Ethernet cable jackets are made from various materials and carry with them different ratings assigned by the NEC. Let’s run through some commonly asked questions about these materials and NEC ratings to help answer which ethernet jacket type goes where in each installation:
What is a PVC jacket?
Polyvinyl Chloride is the backbone material in most ethernet cable jackets. It is a high strength and flexible material, which makes it a go-to jacket for most ethernet cabling. PVC is the most common material found in the below jacket ratings.
What about PE jackets? Where are they used?
Polyethylene is most common with outdoor rated jackets. They are good at moisture and overall weather resistance. There is also a CPE jacket (Chlorinated Polyethylene), which is even better at oxidation, weather/UV, heat, oil, and flame resistance. PE is best used for any outdoor ethernet runs, while CPE is ideal for direct burial.
What is a CM rated jacket?
Communications Multipurpose. This is the “everyman’s” jacket. CM has some ability to prevent the spread of flame, specifically to the top of a tray in the Vertical-Tray Flame Test. This jacket type is fit for cable trays and other areas that are not classified as riseror plenum spaces. CM jackets are made from PVC. For easier identification, this type of jacket is mostly used “In-Room.”
Where does CMR rated cable go?
Communications Multipurpose, Riser. This cable is meant for installation in vertical shafts. CMR is made from PVC, but it is a grade of flame-retardance that prevents the spread of fire from one floor to another. CMR cable can be used as a substitute for CM, but it is not meant for plenum (air return) spaces. For easy identification, this cable is mostly used “In-Wall,” for vertical runs.
How do I know if I need CMP?
Communications Multipurpose, Plenum. This material burns clean, meaning it does not give off toxic fumes, and can also self-extinguish.

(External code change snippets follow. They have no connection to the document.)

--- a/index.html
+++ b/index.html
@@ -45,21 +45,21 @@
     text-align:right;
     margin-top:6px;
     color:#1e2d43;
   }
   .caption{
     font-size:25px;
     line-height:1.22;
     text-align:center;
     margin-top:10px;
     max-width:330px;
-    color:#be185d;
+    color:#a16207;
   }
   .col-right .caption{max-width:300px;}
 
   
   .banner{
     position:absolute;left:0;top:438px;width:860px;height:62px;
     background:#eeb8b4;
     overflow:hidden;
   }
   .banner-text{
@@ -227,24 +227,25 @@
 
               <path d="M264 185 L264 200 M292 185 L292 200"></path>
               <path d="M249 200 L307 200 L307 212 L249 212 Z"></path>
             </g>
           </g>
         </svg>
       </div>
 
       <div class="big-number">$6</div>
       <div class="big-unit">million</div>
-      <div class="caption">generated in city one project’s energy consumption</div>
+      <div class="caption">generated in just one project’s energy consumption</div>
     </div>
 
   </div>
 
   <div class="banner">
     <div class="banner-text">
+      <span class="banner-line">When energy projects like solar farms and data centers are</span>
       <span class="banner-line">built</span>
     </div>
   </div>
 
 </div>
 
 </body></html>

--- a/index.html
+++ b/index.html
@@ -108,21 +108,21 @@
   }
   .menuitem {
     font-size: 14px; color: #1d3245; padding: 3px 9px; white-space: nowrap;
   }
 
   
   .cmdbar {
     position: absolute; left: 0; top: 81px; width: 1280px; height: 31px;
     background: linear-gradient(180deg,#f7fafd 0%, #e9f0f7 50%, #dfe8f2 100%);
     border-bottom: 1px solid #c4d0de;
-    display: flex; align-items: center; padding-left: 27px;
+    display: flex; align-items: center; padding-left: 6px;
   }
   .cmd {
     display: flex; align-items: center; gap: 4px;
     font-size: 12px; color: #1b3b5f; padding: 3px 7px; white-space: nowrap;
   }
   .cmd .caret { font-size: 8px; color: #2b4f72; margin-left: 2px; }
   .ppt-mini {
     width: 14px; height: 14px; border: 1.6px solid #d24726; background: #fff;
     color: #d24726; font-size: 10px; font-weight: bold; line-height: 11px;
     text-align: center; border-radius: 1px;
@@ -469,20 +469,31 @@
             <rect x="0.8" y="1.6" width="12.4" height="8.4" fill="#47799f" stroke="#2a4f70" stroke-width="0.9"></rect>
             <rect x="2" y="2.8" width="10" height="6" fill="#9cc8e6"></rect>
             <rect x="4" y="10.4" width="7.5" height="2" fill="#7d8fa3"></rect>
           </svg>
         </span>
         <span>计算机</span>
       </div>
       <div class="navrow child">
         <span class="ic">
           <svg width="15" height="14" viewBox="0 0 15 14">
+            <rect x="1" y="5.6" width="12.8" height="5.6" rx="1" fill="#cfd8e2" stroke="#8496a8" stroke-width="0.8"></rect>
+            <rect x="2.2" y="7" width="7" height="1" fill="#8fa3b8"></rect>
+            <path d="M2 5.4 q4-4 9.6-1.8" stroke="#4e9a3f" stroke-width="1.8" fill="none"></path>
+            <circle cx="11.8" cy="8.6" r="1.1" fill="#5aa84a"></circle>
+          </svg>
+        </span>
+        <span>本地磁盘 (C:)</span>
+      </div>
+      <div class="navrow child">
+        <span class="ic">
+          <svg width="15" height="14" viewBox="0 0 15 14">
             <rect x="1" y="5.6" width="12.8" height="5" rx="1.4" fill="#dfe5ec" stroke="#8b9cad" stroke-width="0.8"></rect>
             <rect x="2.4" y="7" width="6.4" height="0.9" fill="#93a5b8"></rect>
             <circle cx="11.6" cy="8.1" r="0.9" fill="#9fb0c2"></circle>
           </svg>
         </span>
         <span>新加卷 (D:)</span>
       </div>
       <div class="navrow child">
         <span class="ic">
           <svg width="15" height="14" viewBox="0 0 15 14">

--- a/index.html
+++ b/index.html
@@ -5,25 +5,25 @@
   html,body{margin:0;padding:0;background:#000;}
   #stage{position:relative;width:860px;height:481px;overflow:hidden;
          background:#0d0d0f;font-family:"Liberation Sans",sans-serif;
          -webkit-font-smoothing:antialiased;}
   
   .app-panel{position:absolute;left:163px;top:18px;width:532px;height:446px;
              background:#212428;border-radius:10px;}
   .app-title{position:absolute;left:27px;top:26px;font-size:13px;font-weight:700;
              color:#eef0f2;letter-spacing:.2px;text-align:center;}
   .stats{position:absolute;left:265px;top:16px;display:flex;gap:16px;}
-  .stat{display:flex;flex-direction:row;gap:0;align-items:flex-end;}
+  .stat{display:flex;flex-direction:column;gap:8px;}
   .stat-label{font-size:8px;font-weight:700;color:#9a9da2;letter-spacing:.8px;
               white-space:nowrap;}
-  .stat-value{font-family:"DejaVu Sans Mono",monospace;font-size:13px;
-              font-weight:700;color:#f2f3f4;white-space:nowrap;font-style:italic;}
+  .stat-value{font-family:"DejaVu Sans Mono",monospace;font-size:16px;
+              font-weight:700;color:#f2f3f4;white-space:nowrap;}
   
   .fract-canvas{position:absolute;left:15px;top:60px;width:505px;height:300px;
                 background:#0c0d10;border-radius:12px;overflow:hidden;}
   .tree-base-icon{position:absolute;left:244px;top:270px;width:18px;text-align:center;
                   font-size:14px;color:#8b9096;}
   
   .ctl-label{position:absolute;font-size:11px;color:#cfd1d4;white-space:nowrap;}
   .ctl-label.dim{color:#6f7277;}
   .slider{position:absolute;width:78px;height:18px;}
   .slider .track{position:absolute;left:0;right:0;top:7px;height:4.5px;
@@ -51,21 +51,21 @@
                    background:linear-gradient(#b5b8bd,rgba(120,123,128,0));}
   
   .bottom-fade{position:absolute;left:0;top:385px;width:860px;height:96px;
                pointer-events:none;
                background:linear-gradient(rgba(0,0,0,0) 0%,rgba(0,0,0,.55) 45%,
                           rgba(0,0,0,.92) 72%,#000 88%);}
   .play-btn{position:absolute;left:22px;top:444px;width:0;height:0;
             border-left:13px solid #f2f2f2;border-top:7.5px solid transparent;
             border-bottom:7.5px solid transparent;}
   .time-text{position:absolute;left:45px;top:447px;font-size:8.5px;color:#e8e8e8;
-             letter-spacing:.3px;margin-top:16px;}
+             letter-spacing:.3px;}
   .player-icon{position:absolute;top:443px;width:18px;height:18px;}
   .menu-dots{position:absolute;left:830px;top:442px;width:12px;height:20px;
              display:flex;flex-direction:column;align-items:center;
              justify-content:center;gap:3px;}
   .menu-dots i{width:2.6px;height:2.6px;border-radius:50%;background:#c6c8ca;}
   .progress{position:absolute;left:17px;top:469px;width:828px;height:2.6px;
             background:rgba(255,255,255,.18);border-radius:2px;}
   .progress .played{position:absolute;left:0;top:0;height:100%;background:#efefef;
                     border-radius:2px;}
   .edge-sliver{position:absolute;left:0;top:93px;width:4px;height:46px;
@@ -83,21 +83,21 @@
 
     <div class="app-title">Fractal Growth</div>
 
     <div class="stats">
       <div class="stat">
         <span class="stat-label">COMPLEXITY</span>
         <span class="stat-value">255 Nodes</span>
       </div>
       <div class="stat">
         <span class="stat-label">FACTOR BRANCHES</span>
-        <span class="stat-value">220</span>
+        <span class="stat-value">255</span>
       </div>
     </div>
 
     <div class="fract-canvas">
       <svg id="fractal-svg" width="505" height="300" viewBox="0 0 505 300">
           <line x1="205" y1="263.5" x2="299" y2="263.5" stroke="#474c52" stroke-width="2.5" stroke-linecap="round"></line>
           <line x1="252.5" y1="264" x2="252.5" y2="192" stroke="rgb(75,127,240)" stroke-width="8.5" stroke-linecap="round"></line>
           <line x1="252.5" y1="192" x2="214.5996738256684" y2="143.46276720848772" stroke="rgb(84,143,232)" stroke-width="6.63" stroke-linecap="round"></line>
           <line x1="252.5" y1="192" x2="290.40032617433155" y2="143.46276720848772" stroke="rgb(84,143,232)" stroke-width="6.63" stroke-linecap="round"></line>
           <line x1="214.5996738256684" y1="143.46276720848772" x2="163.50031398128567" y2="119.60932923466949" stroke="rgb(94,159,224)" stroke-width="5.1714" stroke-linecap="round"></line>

PVC releases a thick, toxic smoke when burned, so CMP (plenum) jackets are made from low-smoke PVC, or fluorinated ethylene polymer (FEP). Making it the cable jacket for ethernet runs in a space used for air circulation by HVAC system, namely: a drop ceiling or raised floor.
Is LSZH the same as Plenum?
Low Smoke Zero Halogen is not the same as a plenum. LSZH cables are free from halogenic elements (fluorine, chlorine, bromine, iodine, and astatine). These elements are very common in PVC material, but are toxic when burned. LSZH cables are most often used in low ventilated areas. Think: airliners, railway, ocean liners, and submarines. The military is a major adopter of the LSZH standards, but this jacket rating is more common in Europe than the United States.
What is an Outdoor rated jacket?
Outdoor rated ethernet cables have either PVC or PE jacket that protects against UV rays, moisture, high/low temperatures (-40F to +140F), and some abrasion. Outdoor cable are obviously the best choice for outdoor, or partially outdoor, ethernet runs.
What is the difference between Outdoor and Direct Burial jackets?
Direct Burial jackets are typically made with either PE or CPE material and have been rated for insulation from water absorption and crush-resistance. In terms of jackets, outdoor and direct burial are similar, but the direct burial cables are filled with gel to prevent water from leaking into the cable.